Одет он был как попало, но одежда и обувь его почти всегда были чистыми. Хотя, порой его наряд покрывался грязью и пылью уже через каких-нибудь двадцать минут после выхода на улицу. Ребята от скуки издевались над ним по-разному. К примеру, кто-то из них показывал пальцем ему за спину и восклицал с серьёзным лицом: «Смотри, Миклон, слона ведут!», Миша, конечно же, поворачивался (причём всем телом, повернуть одну голову ему было тяжело), и тут же один из ребят сильно пинал его по заду. Все смеялись и всем казалось из-за его лицевого паралича, что и он тоже смеётся; что, видимо, он легко мирится со своей ролью урода и мальчика для битья, оттого и сам приходит к ним, оттого и не убегает от них. Но, Мише, как потом выяснилось, было совсем не до смеха. Или вот ещё: кто-то из компании отвлекает Мишино внимание какой-то болтовней, спрашивает о чем-то, а другой придурок подкрадывается к нему сзади и садится на корточки под ногами его, нагнув спину; первый тут же сильно толкает Мишу и тот смачно и очень болезненно шмякается спиной оземь. Снова смех, да ещё сильнее, потому как Миклон, калека, и подняться толком со спины не может, а всё вертится, как жук и мычит: «ууу, мууу, а-стаать не моогуу», и лыбится, дурачок.

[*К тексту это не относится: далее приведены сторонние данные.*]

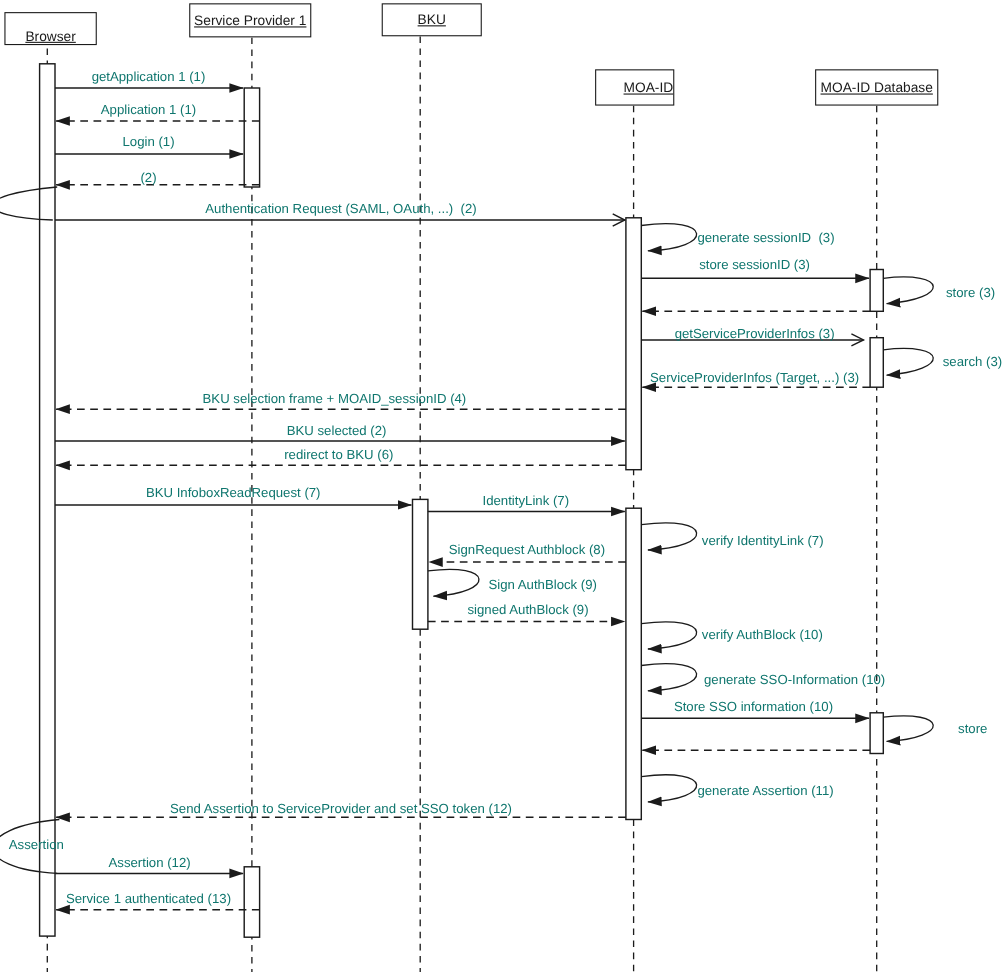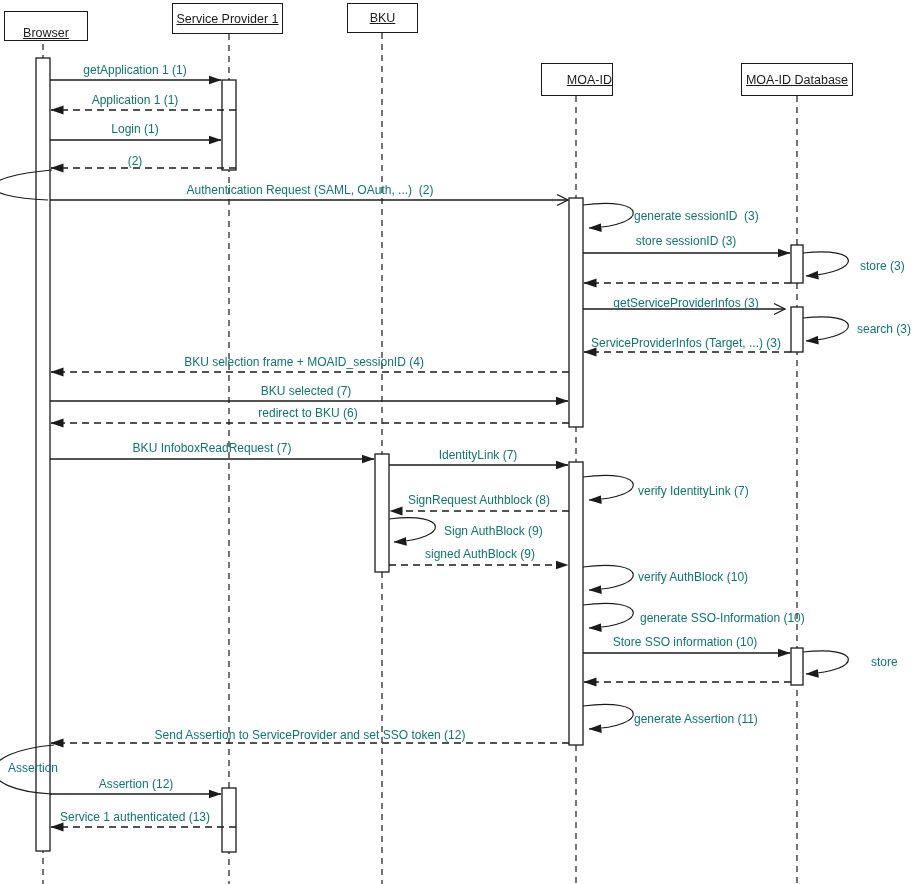--- a/index.html
+++ b/index.html
@@ -96,7 +96,7 @@
   <div class="actor" style="left:172px; top:3px; width:111px; height:31px;">
     <span>Service Provider 1</span>
   </div>
-  <div class="actor" style="left:347px; top:3px; width:71px; height:30px;">
+  <div class="actor" style="left:347px; top:3px; width:91px; height:30px;">
     <span>BKU</span>
   </div>
   <div class="actor" style="left:541px; top:63px; width:72px; height:33px;justify-content:flex-end;">

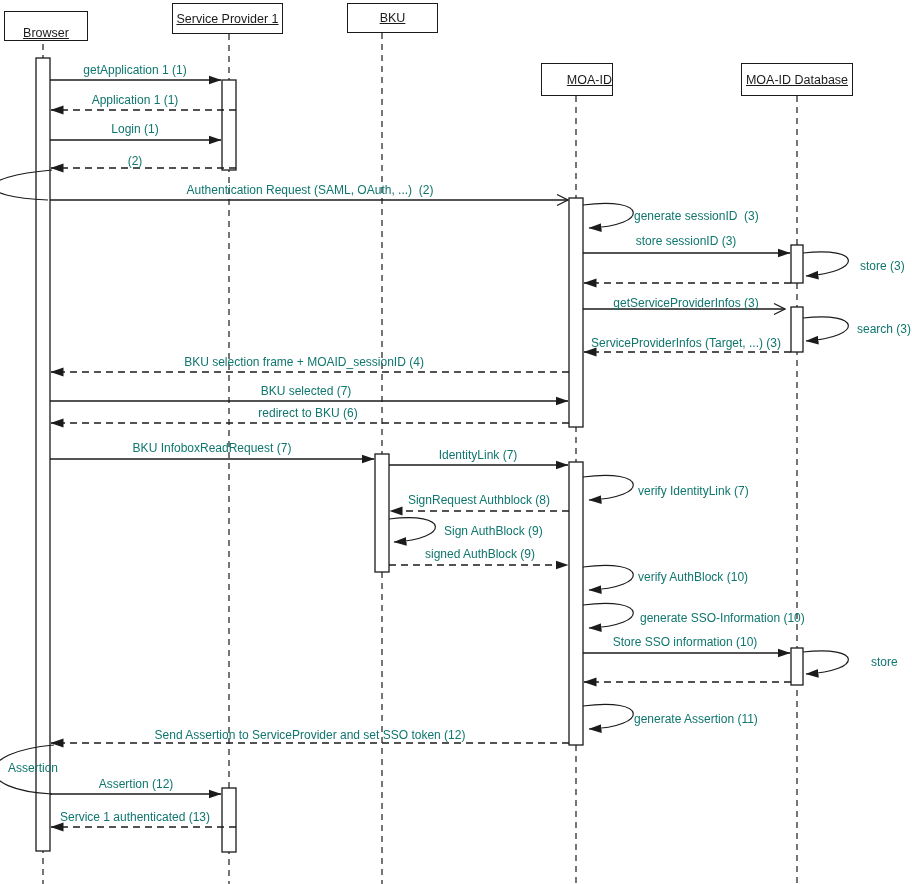--- a/index.html
+++ b/index.html
@@ -118,7 +118,7 @@
   <div class="lbl" style="left:857px; top:322px;">search (3)</div>
   <div class="lbl c" style="left:686px; top:336px;">ServiceProviderInfos (Target, ...) (3)</div>
   <div class="lbl c" style="left:304px; top:355px;">BKU selection frame + MOAID_sessionID (4)</div>
-  <div class="lbl c" style="left:306px; top:384px;">BKU selected (7)</div>
+  <div class="lbl c" style="left:306px; top:384px;">BKU selected (2)</div>
   <div class="lbl c" style="left:308px; top:406px;">redirect to BKU (6)</div>
   <div class="lbl c" style="left:212px; top:441px;">BKU InfoboxReadRequest (7)</div>
   <div class="lbl c" style="left:478px; top:448px;">IdentityLink (7)</div>

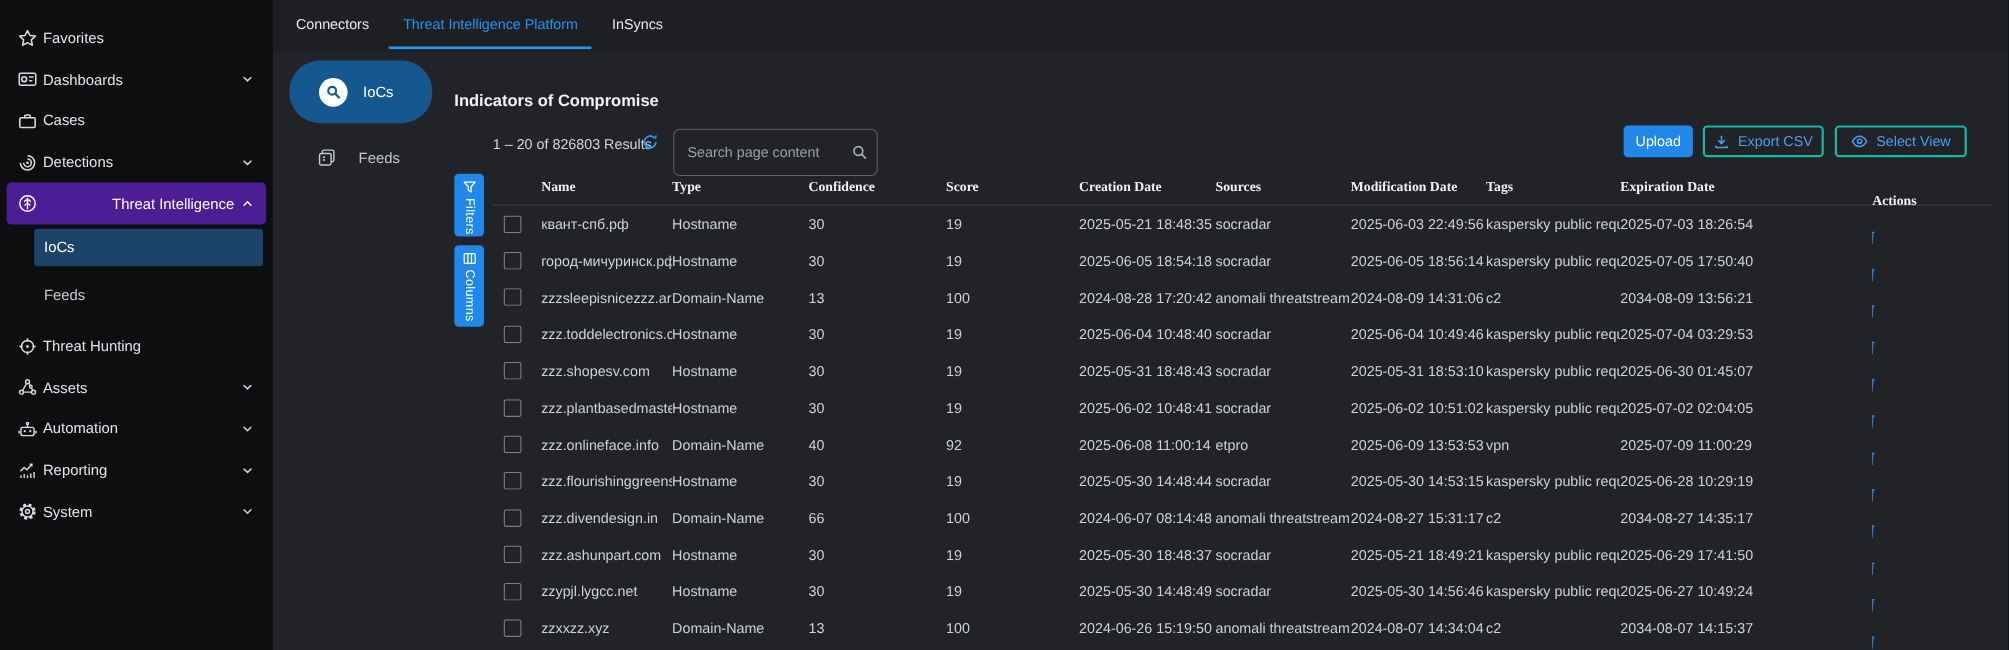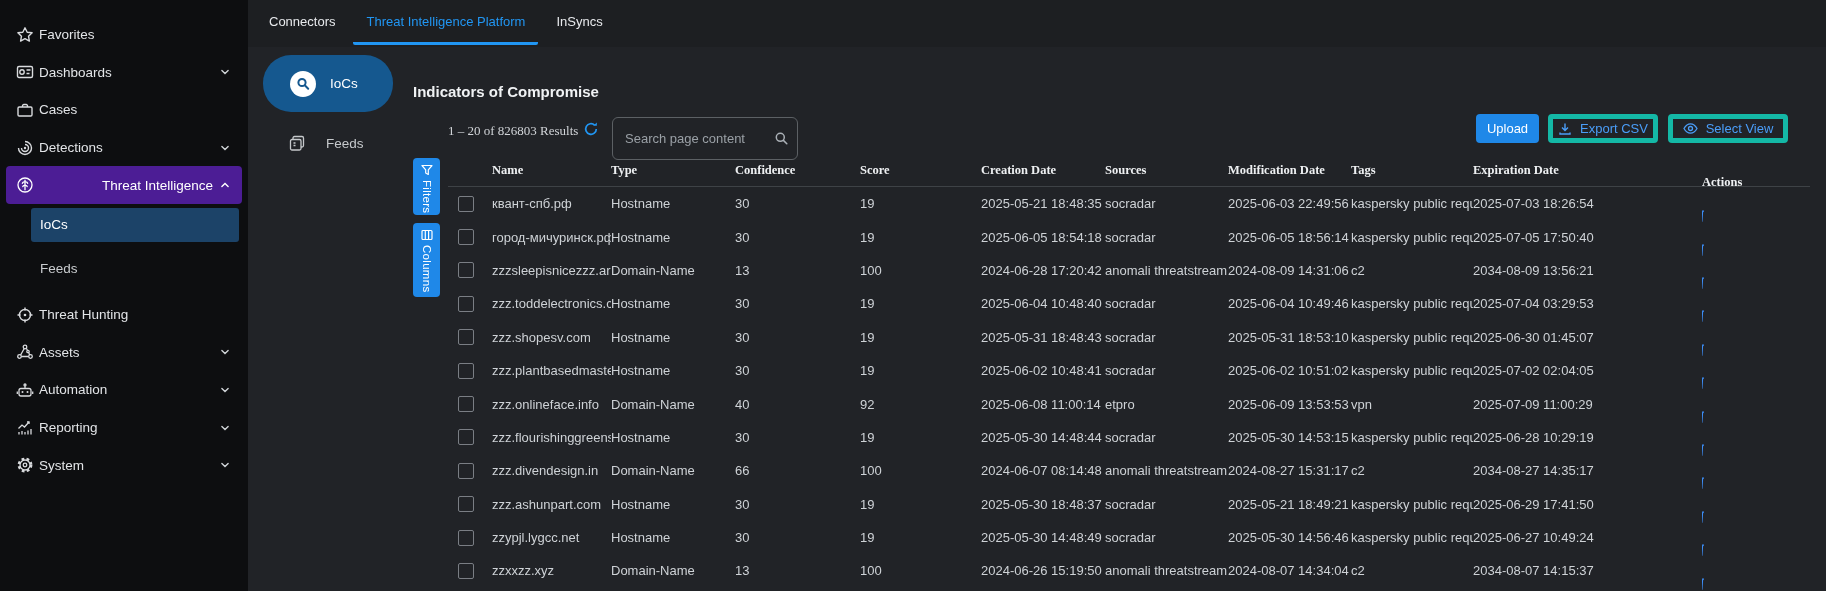--- a/index.html
+++ b/index.html
@@ -36,7 +36,7 @@
 
   
   .page-title{position:absolute;left:413px;top:83px;font-size:15px;font-weight:600;color:#f0f2f4;}
-  .results{position:absolute;left:448px;top:123px;font-size:13px;color:#d2d5d9;font-family:Liberation Serif, serif;}
+  .results{position:absolute;left:448px;top:123px;font-size:13px;color:#d2d5d9;}
   .refresh{position:absolute;left:583px;top:121px;cursor:pointer;}
   .searchbox{position:absolute;left:612px;top:117px;width:186px;height:43px;box-sizing:border-box;
              border:1px solid #5c6064;border-radius:6px;display:flex;align-items:center;padding:0 8px 0 10px;background:transparent;}

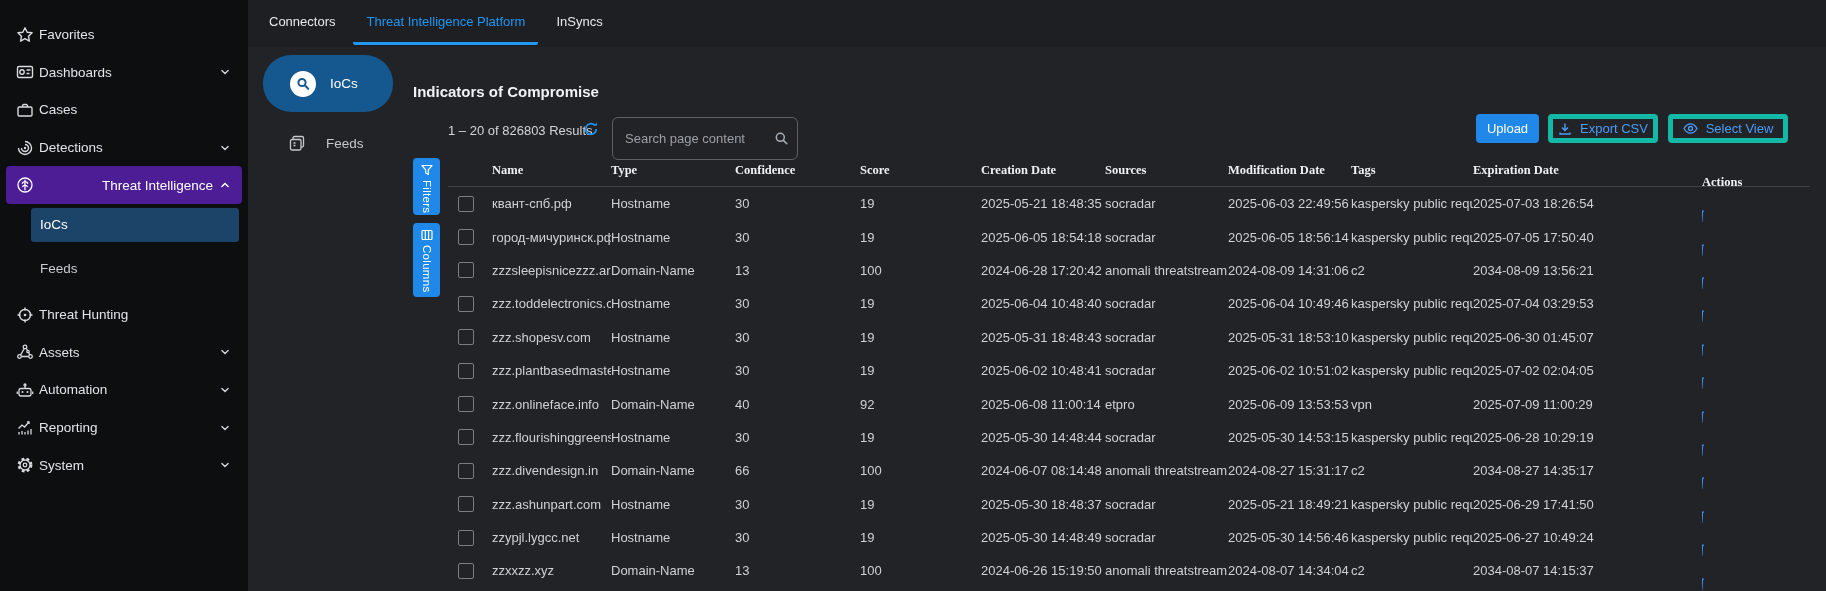--- a/index.html
+++ b/index.html
@@ -46,7 +46,7 @@
   .btn{position:absolute;top:114px;height:29px;border-radius:4px;display:flex;align-items:center;justify-content:center;
        gap:8px;font-size:13px;cursor:pointer;box-sizing:border-box;}
   .btn-upload{left:1476px;width:63px;background:#1f88e8;color:#fff;}
-  .btn-outline{border:5px solid #14b8a6;color:#4a9df8;background:transparent;}
+  .btn-outline{border:2px solid #14b8a6;color:#4a9df8;background:transparent;}
   .btn-export{left:1548px;width:110px;}
   .btn-view{left:1668px;width:120px;}
 

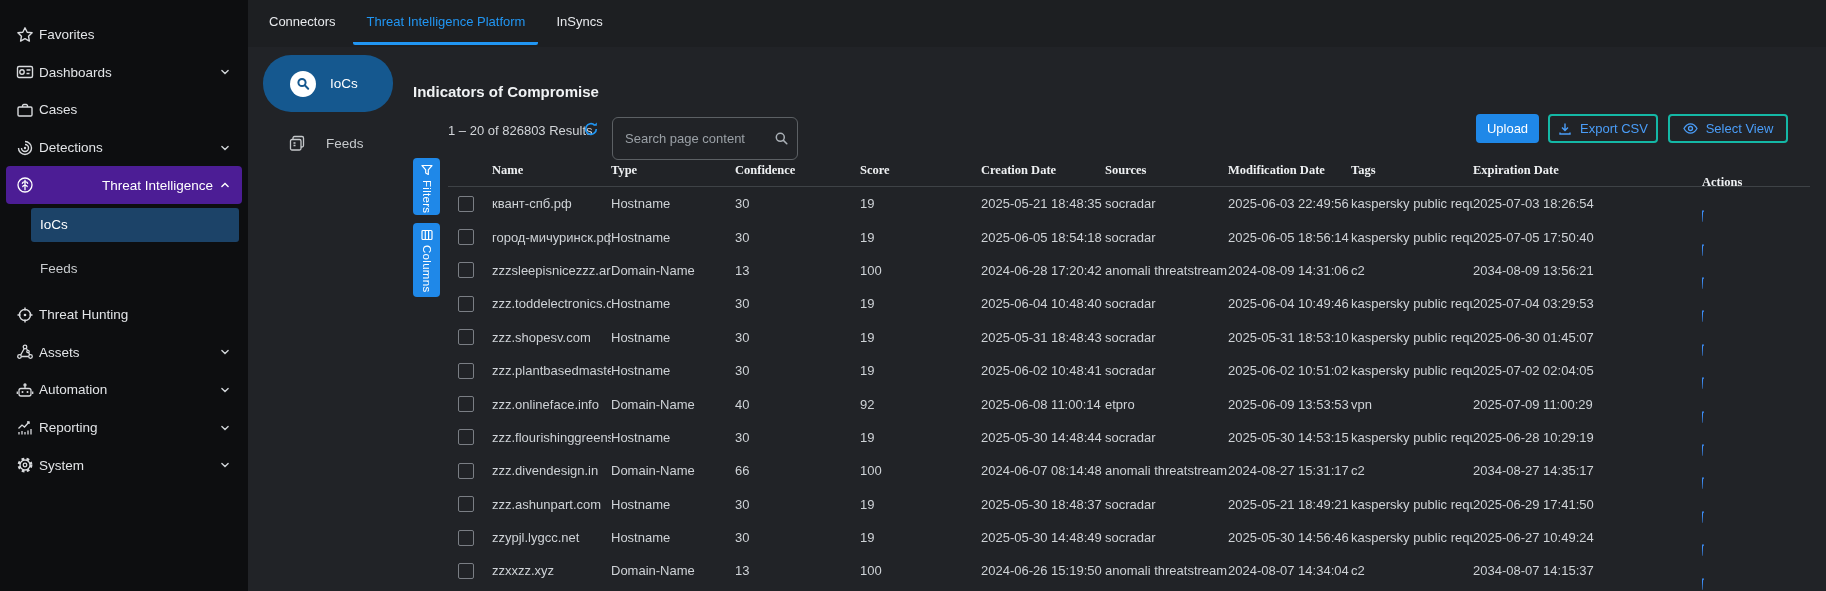--- a/index.html
+++ b/index.html
@@ -394,7 +394,7 @@
           <div class="c col-type">Domain-Name</div>
           <div class="c col-conf">13</div>
           <div class="c col-score">100</div>
-          <div class="c col-created">2024-06-28 17:20:42</div>
+          <div class="c col-created">2024-08-28 17:20:42</div>
           <div class="c col-sources">anomali threatstream</div>
           <div class="c col-mod">2024-08-09 14:31:06</div>
           <div class="c col-tags">c2</div>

Говорил он ужасно, точнее говорить он почти не умел, ограничивая общение кивками, мотанием головой или простыми словами, типа «да», «нет» и проч. В общем, жил Миклон себе, жил своею Миклоновой неполноценной жизнью, а туман будущности его всё густел и чернел.
Однажды, помню, я сидел во дворе один. Было еще совсем рано, а может, было время к обеду, не помню точно, но почему-то никого из ребят больше не было. Миша подошёл тихо, я даже не услышал его шаркающей походки. Он стоял и смотрел на меня со своей нелепой кривой улыбкой и в глазах его я видел радость. Радовался он, видимо, тому, что застал меня одного, а я никогда не участвовал в идиотских надругательствах над ним и называл его почти всегда только по имени, потому как не любил этот скучный сериал.
Миша вдруг замычал чего-то и затряс правой, здоровой рукой. Но лице его выказалось напряжение, он силился сказать что-то, но выходило только: «ууу». Он протянул ко мне правую руку, и я увидел в ней старый потертый кубик Рубика.
«Ууу…уубик…ааа…абери» – промычал Миша и я понял чего он хочет.